Only the triple involved, not the whole template, is skipped on unbound variables.

	Andy


   This
> represents a strict increase in expressive power, since the WHERE clause 
> has full control of which parts should be optional,
> and which required.
> 
> Note: This is an issue where a smart implementor will simply ignore the 
> restriction on unbound variables in CONSTRUCT
> templates.  By doing so, she is increasing the usability of her product, 
> but still obeying the spec for all legal SPARQL
> queries.  That gives her and edge, at the expense of a loss in 
> consistency of SPARQL implementations.  In general,
> any time the DAWG members opt away from orthogonality and generality, 
> they run the risk of diluting the uniformity
> of the final product.  For example, our implementation will have 
> negation, ORDER BY, etc. (essentially, anything in SQL)

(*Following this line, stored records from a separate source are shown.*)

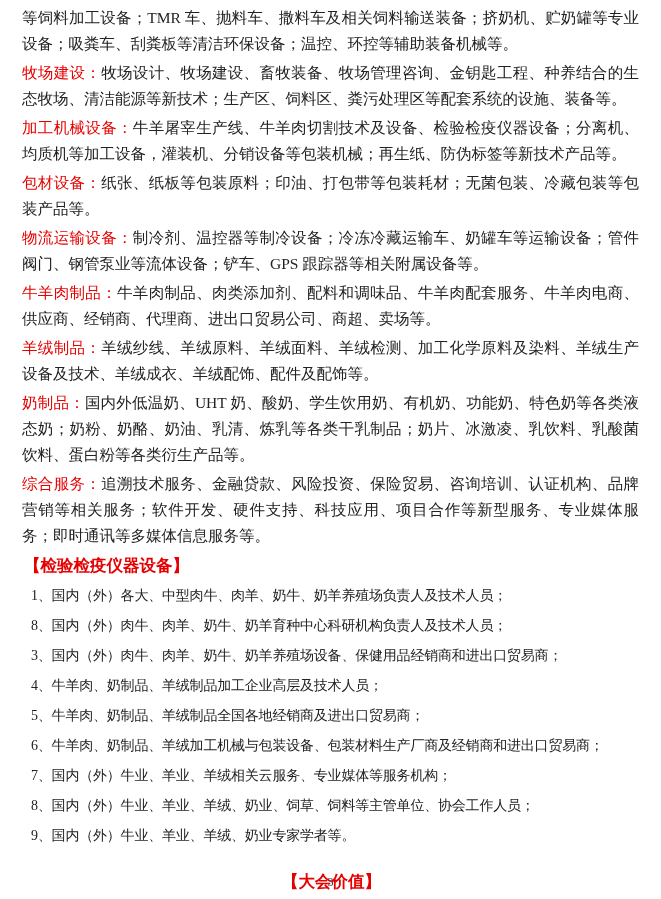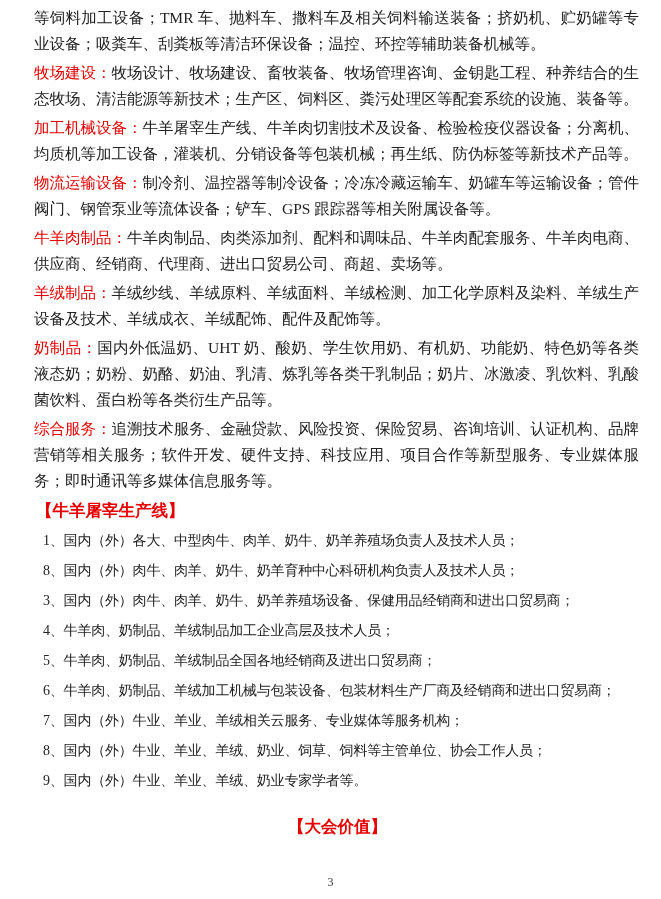"等饲料加工设备；TMR" .page { padding: 5px 22px 0 34px -> 5px 22px 0 22px }
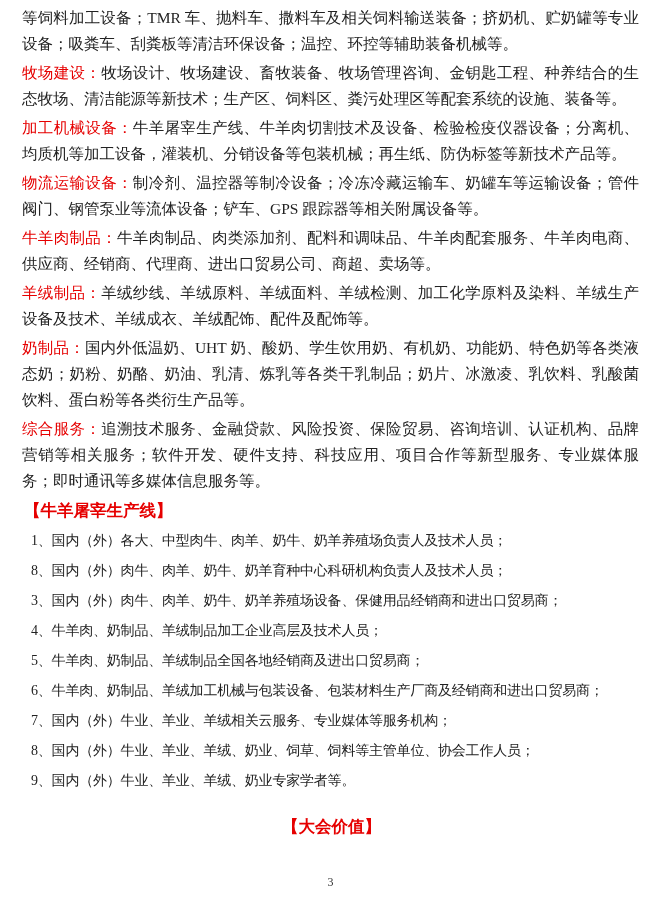"包材设备：纸张、纸板等包装原料；印油、打包带等包装耗材；无菌包装、冷藏包装等包装" p.para { html: none -> <p><span>包材设备：</span><span>纸张、纸板等包装原料；印油、打包带等包装耗材；无菌包装、冷藏包装等包装产品等。</span></p> }
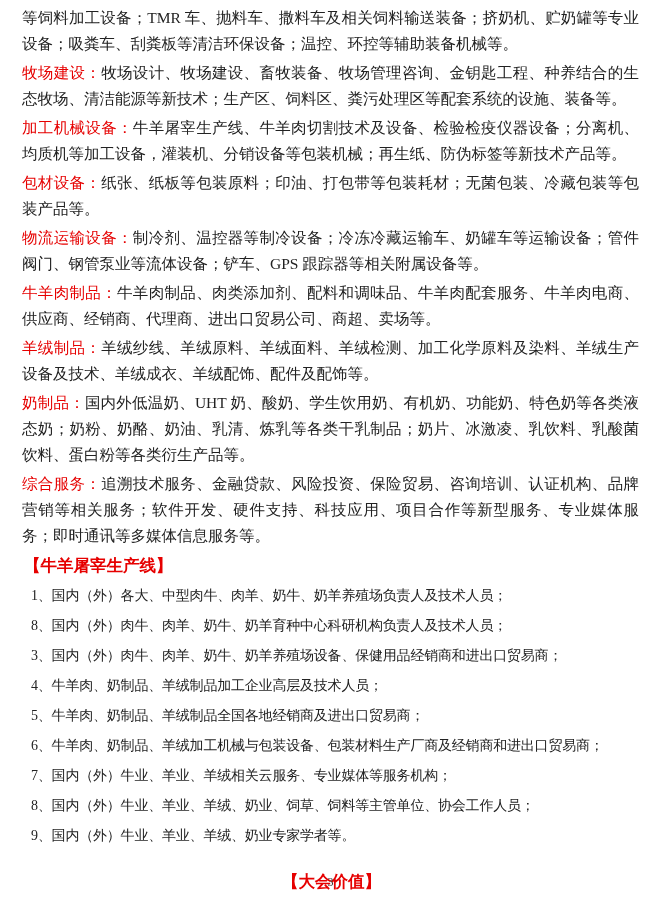"【牛羊屠宰生产线】" div.section-heading { text: 牛羊屠宰生产线 -> 检验检疫仪器设备 }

> whether or not its defined in SPARQL, simply because real applications 
> benefit by these constructs.
> 
> 
>>First, issue a SELECT query to find the graph nodes (assumed to have 
>>URIs) of items of interest then issue one DESCRIBE per URI (because 
>>each result is a single graph).  Your server has to have processing to 
>>calculate the DESCRIBE result as the required tree.  The shape of 
>>these results is application-domain dependent.
>>
>>Depending on your connection technology to the SPARQL service this may 
>>work as there are one DESCRIBE request per item unless either your 
>>application can pick apart merged graphs (application dependent on the 
>>data forms).
>>
>>- - - - - - -
>>
>>We should specify whether LIMIT applies to CONSTRUCT (and DESCRIBE) or 
>>not.  I thought we did decide that it did at the last F2F (argument: 
>>it makes no sense to exclude) but it has not made the document yet.  
>>mea culpa.
>>
>>- - - - - - -
>>
>>The other issue is the general whether CONSTRUCT should return 
>>multiple graphs, not a merged one.  This is a case of there being 
>>usages for both - mergeing can reduce the size of results where 
>>templates create duplicate triples.
>>
>>It does seem to be a tension between features of the connection 
>>technology where it can handle many small requests and/or package 
>>multiple SPARQL requests into a single protocol unit vs a more 
>>complicated query language.
> 
> 
> There is indeed a tension.  However, the resolution is apparently not 
> consistent.  Here, the spec has opted on the side
> of small applications that can't scale.  When ORDER BY was disallowed, 
> the spec has opted in favor of applications
> so large (or lengthly) that sorting is impractical (and didn't give 
> users the option to use their own judgement).
> 
> It would be rather easy to add a keyword that controls whether or not 
> one or many graphs should be generated when
> using CONSTRUCT.
> 
> 
>>    Andy
> 
> 
> Bob
>
Received on Monday, 21 February 2005 17:32:03 UTC